Closed tchoutri closed 2 years ago
While a base
bump would be sufficient for building the library, the tests and benchmarks are actually blocked upstream, see:
@phadej intended to release updated cryptohash-sha1
soon, https://github.com/haskell-hvr/cryptohash-md5/pull/7#issuecomment-948372848, so maybe we'd rather not to rush with revisions.
A status update that I'm a bit distracted as I'd like to get benchmarks to build with GHC-9.2 too. That means following the aeson & criterion dependencies first. And there I'm waiting for unordered-containers
hashable-1.4
support to not need to do a second sweep.

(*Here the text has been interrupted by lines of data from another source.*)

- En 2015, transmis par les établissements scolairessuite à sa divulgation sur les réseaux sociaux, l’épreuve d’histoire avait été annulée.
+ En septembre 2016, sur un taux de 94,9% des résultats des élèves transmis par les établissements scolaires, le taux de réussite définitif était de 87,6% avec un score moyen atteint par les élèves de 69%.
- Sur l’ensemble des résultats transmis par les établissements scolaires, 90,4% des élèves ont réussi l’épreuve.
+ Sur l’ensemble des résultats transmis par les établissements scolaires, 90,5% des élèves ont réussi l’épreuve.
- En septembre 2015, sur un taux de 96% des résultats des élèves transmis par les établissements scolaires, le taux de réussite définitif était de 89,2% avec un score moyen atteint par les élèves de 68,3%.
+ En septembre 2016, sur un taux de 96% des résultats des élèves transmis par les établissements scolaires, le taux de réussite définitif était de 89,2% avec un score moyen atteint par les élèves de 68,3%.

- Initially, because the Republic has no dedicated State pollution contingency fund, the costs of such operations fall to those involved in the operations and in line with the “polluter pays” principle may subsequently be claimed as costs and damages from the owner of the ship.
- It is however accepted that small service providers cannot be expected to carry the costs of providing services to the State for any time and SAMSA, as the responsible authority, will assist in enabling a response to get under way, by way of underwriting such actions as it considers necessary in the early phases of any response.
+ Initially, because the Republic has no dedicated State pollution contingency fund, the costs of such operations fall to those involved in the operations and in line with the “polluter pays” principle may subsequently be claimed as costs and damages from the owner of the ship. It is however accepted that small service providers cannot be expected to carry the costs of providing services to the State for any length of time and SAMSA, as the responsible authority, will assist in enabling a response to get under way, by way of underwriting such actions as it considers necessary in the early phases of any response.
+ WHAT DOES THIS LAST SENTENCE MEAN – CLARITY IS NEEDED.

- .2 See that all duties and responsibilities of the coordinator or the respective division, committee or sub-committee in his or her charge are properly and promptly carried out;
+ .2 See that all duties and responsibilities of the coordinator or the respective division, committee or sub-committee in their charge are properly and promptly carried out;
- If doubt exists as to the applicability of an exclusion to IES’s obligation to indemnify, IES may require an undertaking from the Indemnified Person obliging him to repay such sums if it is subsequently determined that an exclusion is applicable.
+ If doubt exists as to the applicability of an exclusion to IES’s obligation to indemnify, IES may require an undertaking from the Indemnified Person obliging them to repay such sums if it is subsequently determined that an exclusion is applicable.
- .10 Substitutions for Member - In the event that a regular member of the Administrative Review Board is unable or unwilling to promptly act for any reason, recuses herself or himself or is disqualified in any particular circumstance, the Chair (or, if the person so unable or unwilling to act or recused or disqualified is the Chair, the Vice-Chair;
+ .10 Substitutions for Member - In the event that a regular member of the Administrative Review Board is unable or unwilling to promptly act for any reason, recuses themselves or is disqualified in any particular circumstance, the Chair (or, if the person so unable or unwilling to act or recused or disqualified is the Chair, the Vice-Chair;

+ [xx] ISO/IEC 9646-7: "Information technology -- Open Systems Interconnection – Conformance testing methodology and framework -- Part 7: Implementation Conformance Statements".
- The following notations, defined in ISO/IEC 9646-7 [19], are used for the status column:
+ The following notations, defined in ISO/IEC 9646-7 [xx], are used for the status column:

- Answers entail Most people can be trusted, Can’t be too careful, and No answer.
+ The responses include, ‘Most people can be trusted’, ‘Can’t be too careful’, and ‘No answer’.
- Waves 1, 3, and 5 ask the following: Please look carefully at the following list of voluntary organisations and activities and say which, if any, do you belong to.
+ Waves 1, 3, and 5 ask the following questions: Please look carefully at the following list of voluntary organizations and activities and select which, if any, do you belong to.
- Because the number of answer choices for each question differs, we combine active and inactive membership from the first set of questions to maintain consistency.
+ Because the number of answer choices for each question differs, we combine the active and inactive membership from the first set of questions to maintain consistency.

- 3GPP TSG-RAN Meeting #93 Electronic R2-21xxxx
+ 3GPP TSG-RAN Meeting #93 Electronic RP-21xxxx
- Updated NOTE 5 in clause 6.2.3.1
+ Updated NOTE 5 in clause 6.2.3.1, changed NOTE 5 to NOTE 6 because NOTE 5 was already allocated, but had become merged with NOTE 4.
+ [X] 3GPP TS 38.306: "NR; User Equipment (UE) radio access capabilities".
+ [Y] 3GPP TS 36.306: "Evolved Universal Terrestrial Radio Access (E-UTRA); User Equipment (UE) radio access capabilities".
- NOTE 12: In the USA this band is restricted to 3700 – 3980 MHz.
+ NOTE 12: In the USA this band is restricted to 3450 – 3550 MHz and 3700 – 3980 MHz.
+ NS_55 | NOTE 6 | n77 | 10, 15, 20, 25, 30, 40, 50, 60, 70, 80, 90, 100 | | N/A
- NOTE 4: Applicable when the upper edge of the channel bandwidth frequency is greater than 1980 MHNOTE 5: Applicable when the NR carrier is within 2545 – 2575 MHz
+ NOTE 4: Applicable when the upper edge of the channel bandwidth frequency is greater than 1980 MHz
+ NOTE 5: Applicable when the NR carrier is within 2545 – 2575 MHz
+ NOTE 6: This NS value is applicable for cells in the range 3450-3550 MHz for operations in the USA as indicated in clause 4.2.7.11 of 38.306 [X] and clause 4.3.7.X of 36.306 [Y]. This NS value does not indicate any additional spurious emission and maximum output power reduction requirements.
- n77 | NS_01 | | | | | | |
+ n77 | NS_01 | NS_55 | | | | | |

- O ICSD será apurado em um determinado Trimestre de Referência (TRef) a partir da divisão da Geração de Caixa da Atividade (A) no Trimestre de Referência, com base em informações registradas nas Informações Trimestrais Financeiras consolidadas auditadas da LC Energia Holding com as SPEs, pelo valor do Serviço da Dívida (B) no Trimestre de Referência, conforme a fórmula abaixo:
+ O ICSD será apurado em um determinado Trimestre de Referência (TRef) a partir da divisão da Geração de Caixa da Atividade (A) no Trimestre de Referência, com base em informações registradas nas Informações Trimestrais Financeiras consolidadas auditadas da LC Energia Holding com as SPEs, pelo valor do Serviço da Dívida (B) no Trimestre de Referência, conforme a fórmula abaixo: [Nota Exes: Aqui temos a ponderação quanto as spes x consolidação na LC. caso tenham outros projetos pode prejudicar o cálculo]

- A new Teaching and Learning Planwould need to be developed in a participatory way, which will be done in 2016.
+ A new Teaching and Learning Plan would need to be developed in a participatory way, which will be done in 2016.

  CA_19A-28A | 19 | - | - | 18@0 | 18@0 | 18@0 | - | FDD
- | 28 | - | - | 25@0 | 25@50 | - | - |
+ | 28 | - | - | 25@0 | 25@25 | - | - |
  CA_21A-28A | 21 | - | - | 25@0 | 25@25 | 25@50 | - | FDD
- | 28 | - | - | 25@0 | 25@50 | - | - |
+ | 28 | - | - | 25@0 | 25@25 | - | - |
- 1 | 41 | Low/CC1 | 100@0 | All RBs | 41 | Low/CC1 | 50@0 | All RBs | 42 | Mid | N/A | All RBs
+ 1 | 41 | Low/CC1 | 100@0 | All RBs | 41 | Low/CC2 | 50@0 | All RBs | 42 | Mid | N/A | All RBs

EDIT: Yes I know I could swtitch to e.g. tasty-bench
, but I'd still need to update aeson
, so it wouldn't save total work for me.
@phadej Okay, thank you for the explanations
The next blocker is https://github.com/actions/runner/issues/1326 GHA seems to unreliably fail, very often. I run out of ideas what might be the cause. (old GHCs like 7.6 are not resource hungry). It doesn't make much sense to restart jobs if 4 out of 12 fail. (Single job restart would help, it's on roadmap, but there is no ETA).
I don't know if @emilypi or other HF folks (@Bodigrim) have any GitHub contacts to point out to that issue. I don't feel very confident updating the libs. Also GHC-8.0 job fails, and I'd rather not drop GHC support just because CI is unreliable.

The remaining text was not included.